> _What is required_: Once you find the line with "2011-10-13: 0.33 -> none" in the data that follows, repeat it and every line after it exactly, through the line with "JobsTotal, 2020: none -> 11".

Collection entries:
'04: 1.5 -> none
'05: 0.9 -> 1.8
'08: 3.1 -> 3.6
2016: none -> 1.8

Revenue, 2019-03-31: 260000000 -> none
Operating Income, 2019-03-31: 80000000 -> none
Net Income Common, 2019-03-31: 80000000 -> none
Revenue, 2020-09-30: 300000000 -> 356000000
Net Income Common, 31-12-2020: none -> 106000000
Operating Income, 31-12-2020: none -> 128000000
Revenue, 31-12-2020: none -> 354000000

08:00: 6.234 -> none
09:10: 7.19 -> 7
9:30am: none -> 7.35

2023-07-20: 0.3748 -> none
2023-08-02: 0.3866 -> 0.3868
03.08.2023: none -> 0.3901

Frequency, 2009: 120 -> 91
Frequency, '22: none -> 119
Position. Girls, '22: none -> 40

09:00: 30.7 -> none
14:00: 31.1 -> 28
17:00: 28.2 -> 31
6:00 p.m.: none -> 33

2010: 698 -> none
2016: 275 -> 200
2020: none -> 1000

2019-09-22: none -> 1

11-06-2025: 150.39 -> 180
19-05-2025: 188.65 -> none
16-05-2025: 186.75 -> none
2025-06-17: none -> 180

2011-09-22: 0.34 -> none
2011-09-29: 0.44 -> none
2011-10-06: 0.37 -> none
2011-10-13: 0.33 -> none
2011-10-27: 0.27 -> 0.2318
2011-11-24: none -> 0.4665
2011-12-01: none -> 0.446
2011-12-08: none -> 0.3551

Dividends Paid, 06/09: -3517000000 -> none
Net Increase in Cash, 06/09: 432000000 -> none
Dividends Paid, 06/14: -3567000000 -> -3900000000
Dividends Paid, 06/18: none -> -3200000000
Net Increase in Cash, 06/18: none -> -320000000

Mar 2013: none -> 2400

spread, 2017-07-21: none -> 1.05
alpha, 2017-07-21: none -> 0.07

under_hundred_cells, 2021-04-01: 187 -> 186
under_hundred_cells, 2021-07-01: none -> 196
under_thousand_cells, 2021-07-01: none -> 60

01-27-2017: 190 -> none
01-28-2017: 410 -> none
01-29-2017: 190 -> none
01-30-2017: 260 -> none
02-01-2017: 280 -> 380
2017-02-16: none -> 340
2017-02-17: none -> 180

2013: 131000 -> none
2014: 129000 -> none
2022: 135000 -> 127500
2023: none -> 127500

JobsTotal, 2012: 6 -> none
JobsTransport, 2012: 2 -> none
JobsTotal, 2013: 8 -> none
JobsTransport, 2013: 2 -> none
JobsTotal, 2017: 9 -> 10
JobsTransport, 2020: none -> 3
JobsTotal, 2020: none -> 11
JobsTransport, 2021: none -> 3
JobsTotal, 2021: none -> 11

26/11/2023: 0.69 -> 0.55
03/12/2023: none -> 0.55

> _Response to the task_:
2011-10-13: 0.33 -> none
2011-10-27: 0.27 -> 0.2318
2011-11-24: none -> 0.4665
2011-12-01: none -> 0.446
2011-12-08: none -> 0.3551

Dividends Paid, 06/09: -3517000000 -> none
Net Increase in Cash, 06/09: 432000000 -> none
Dividends Paid, 06/14: -3567000000 -> -3900000000
Dividends Paid, 06/18: none -> -3200000000
Net Increase in Cash, 06/18: none -> -320000000

Mar 2013: none -> 2400

spread, 2017-07-21: none -> 1.05
alpha, 2017-07-21: none -> 0.07

under_hundred_cells, 2021-04-01: 187 -> 186
under_hundred_cells, 2021-07-01: none -> 196
under_thousand_cells, 2021-07-01: none -> 60

01-27-2017: 190 -> none
01-28-2017: 410 -> none
01-29-2017: 190 -> none
01-30-2017: 260 -> none
02-01-2017: 280 -> 380
2017-02-16: none -> 340
2017-02-17: none -> 180

2013: 131000 -> none
2014: 129000 -> none
2022: 135000 -> 127500
2023: none -> 127500

JobsTotal, 2012: 6 -> none
JobsTransport, 2012: 2 -> none
JobsTotal, 2013: 8 -> none
JobsTransport, 2013: 2 -> none
JobsTotal, 2017: 9 -> 10
JobsTransport, 2020: none -> 3
JobsTotal, 2020: none -> 11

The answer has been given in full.